Part of it was that I liked what was
there - and so I wanted to maintain it. I hadn't taken a peak at June's dog and
made a conscious choice to stick with May, I don't think I was making a subconscious
existential analysis rejecting time's passing; I just liked where I was at. But
yesterday I turned the page: acknowledging that to leave it in May was both unhelpful and denied me the possibility of what was yet to come.
Turning the page in our lives, however, can be
hard work. And we, as a society, and as a church, are facing the undeniable
truth that it's time to turn a page. How we gather, how we will use our
buildings, how our whole society will function is going to be very different
for a while. And while we are stunned by this (and rightly so!) it is time for
us to turn the page.
Certainly, when it comes to church,
we don't know yet what that will look like. Because we have become comfortable
with what is comfortable - and we have resisted the concept of change. Even
what looks like change may be a temporary adaptation (online services, for
example, are merely a change of venue).
What we have before us is both an
opportunity and a need - to turn the page; and it comes with an uncontrollable external force. All that we do as church is going to look
very different for a long time - worship, bible study, fellowship, youth
ministry, sacramental ministry, pastoral care, the list goes on. And so we are
now called to recognise that the past is passed, and we are able to prayerfully
and carefully discern what is possible, what is feasible, and what is faithful.
What was may have been great. And what is ahead can also be great. We won't know until we have the courage to
turn the page. Just like the calendar - May was fantastic, but until I turned
the page, I didn't know how great June would be (and it does not disappoint -
as I now get to see a close-up of a very happy adorable chocolate lab!)
Let's be confident that God is with
us as we turn the page to a fantastic future.

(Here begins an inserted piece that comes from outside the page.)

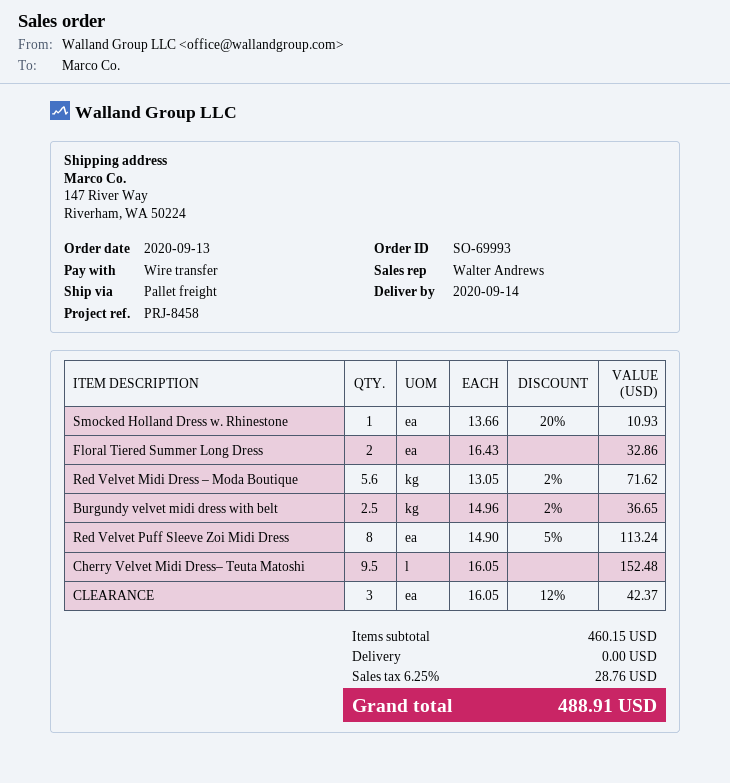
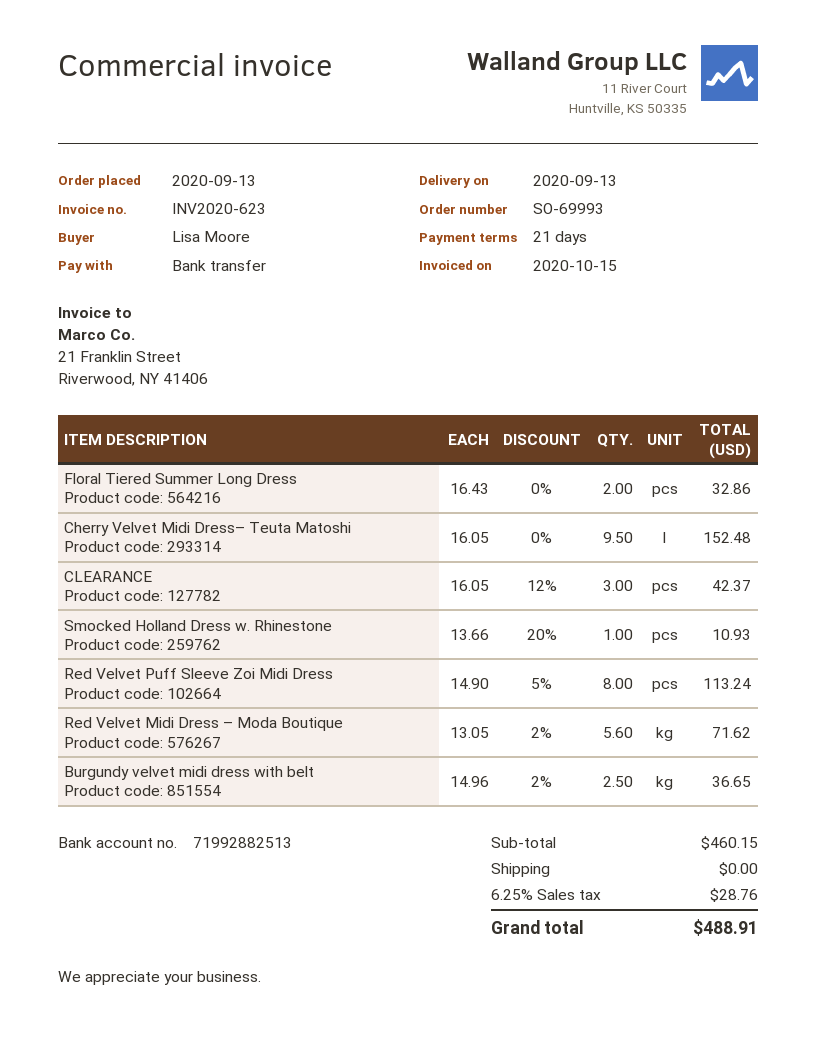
delivery date: 2020-09-14 -> 2020-09-13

Here's to brave page-turning (& taking the time for thoughtful contemplation & gratitude as we leave the old pages behind). & yes, so much of these last few months has felt like a distorted underwater world---trying to stay afloat in uncertainity but willing to open our eyes when we find ourselves below the surface. Thank goodness for goofy dogs who always make the most of new contexts, they can be such good role models (well, at least some of the time!)